___ RECORDS FOR THE TASK

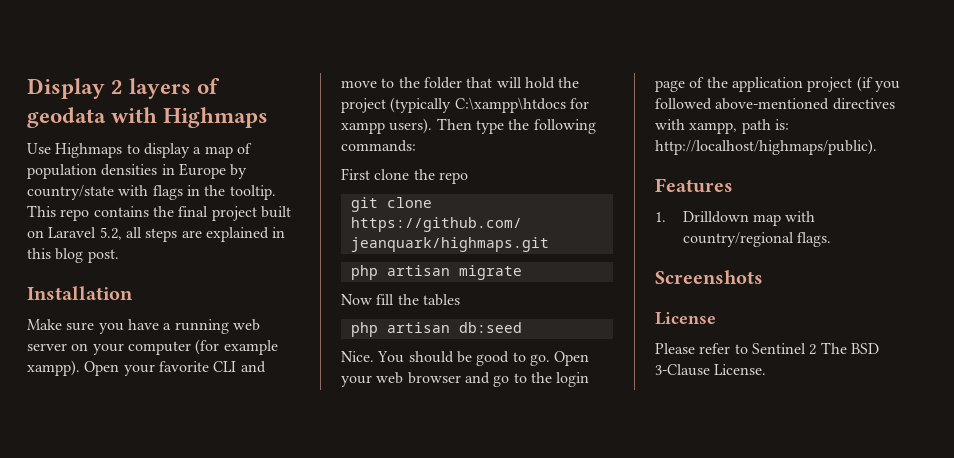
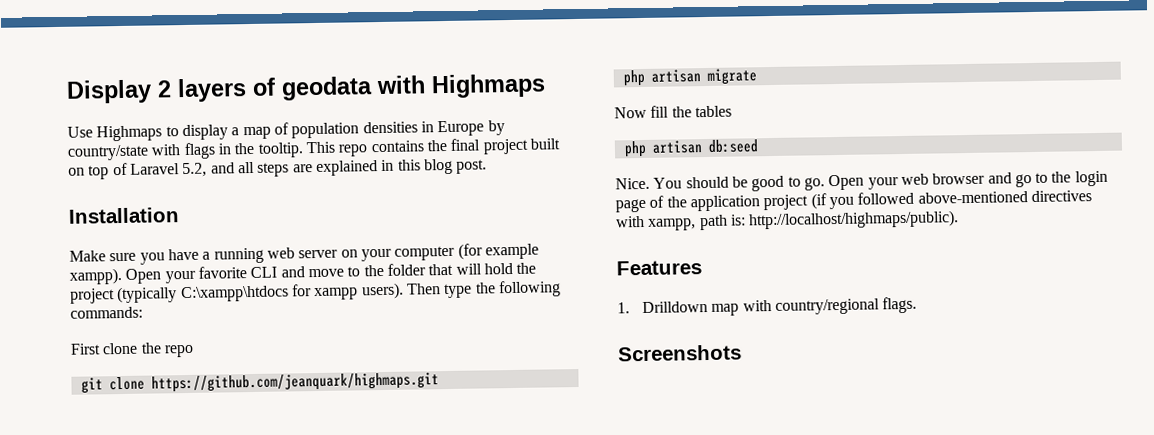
- This repo contains the final project built on Laravel 5.2, all steps are explained in this blog post.
+ This repo contains the final project built on top of Laravel 5.2, and all steps are explained in this blog post.
- License
- Please refer to Sentinel 2 The BSD 3-Clause License.

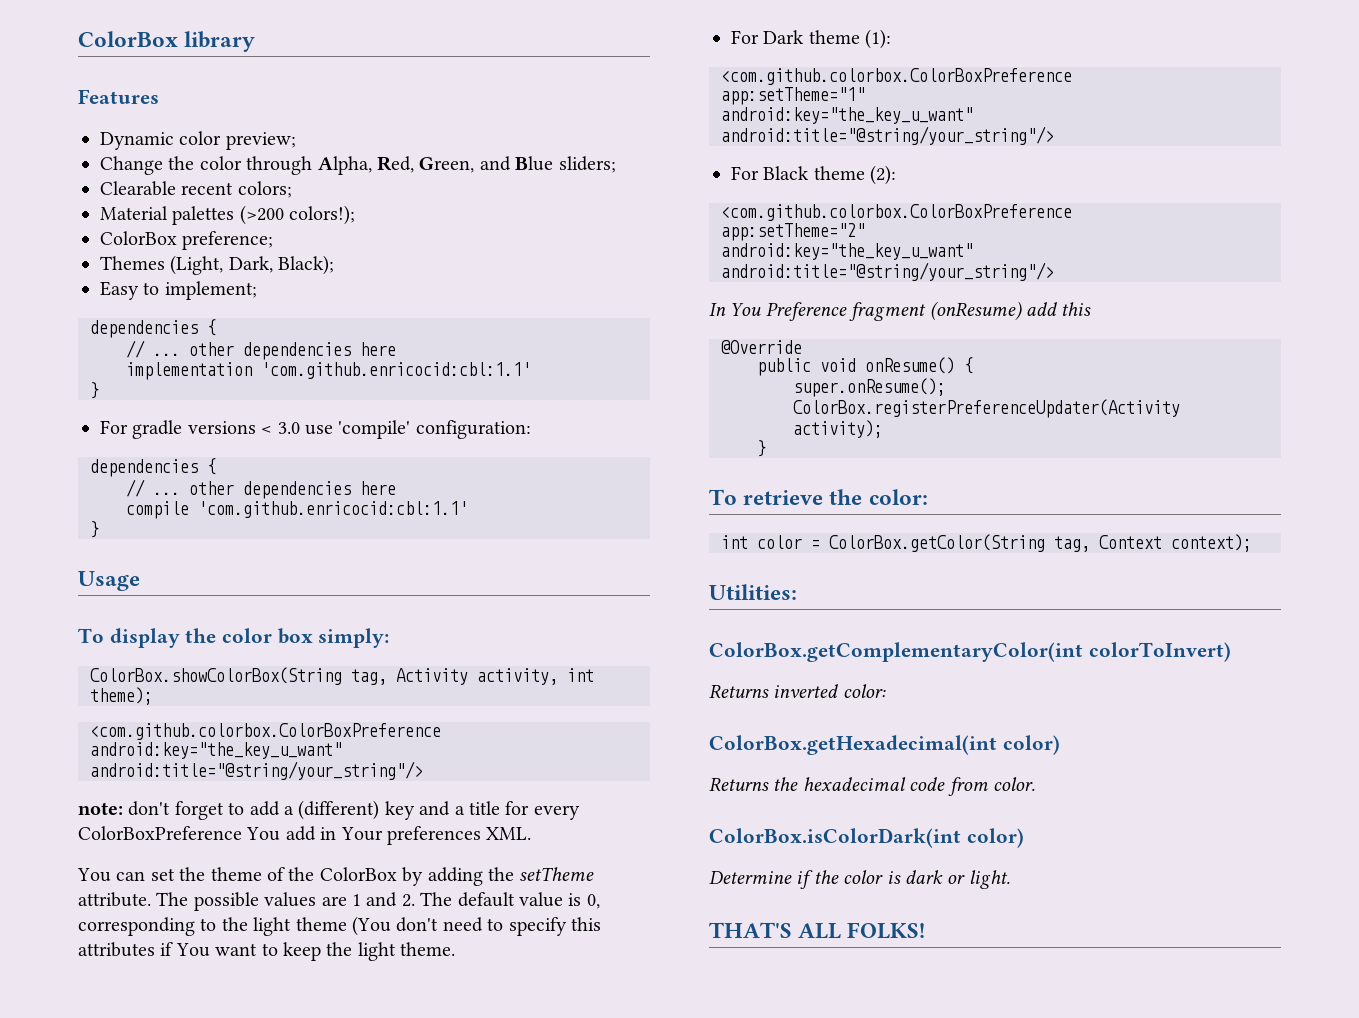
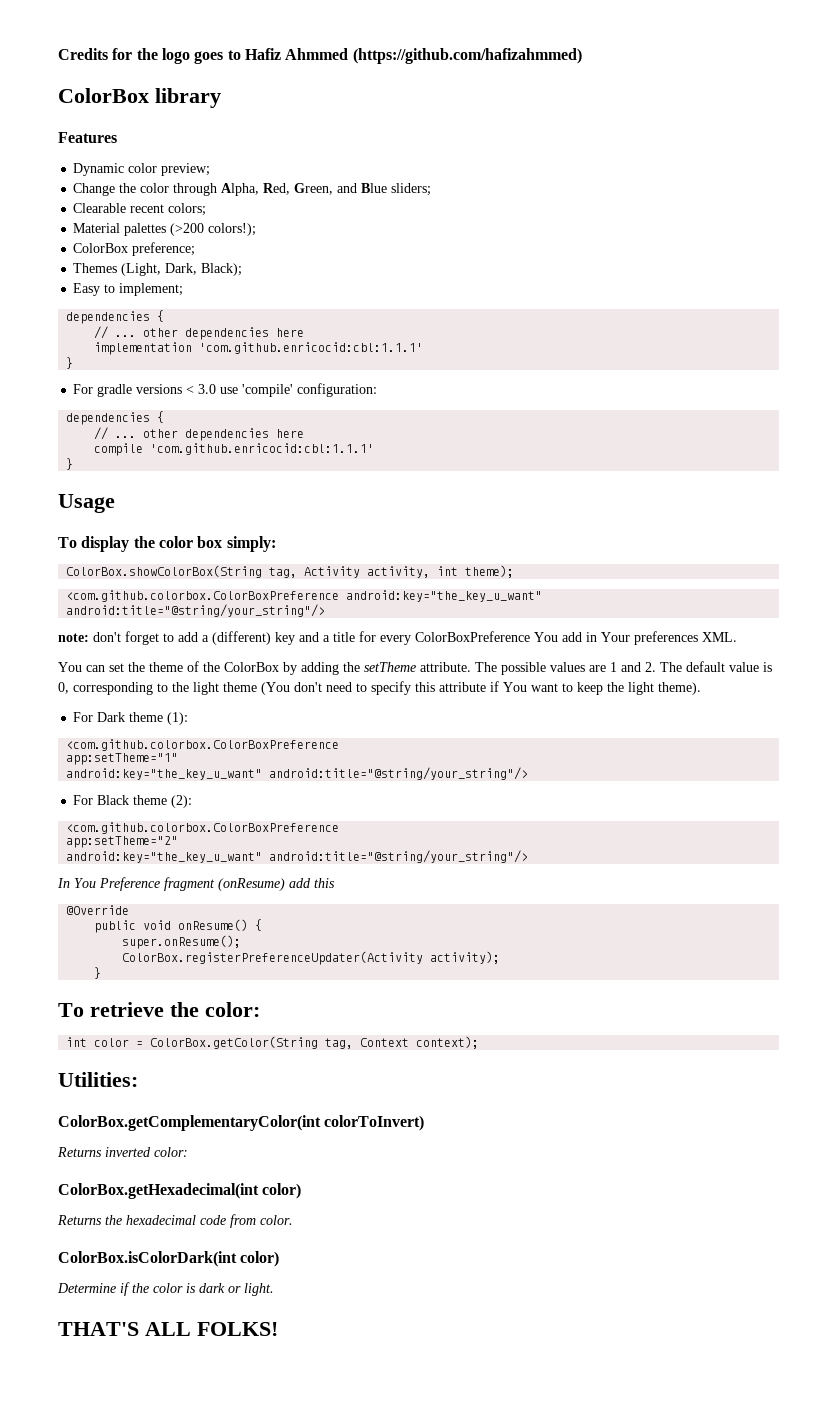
+ Credits for the logo goes to Hafiz Ahmmed (https://github.com/hafizahmmed)
- implementation 'com.github.enricocid:cbl:1.1'
+ implementation 'com.github.enricocid:cbl:1.1.1'
- compile 'com.github.enricocid:cbl:1.1'
+ compile 'com.github.enricocid:cbl:1.1.1'
- The possible values are 1 and 2. The default value is 0, corresponding to the light theme (You don't need to specify this attributes if You want to keep the light theme.
+ The possible values are 1 and 2. The default value is 0, corresponding to the light theme (You don't need to specify this attribute if You want to keep the light theme).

______

→ **ASSIGNED TASK**
Set down again, word for word, the stretch of records from the line with "- implementation 'com.github.enricocid:cbl:1.1'" to the line with "- The possible", both of those lines included.

→ **RESULT**
- implementation 'com.github.enricocid:cbl:1.1'
+ implementation 'com.github.enricocid:cbl:1.1.1'
- compile 'com.github.enricocid:cbl:1.1'
+ compile 'com.github.enricocid:cbl:1.1.1'
- The possible values are 1 and 2. The default value is 0, corresponding to the light theme (You don't need to specify this attributes if You want to keep the light theme.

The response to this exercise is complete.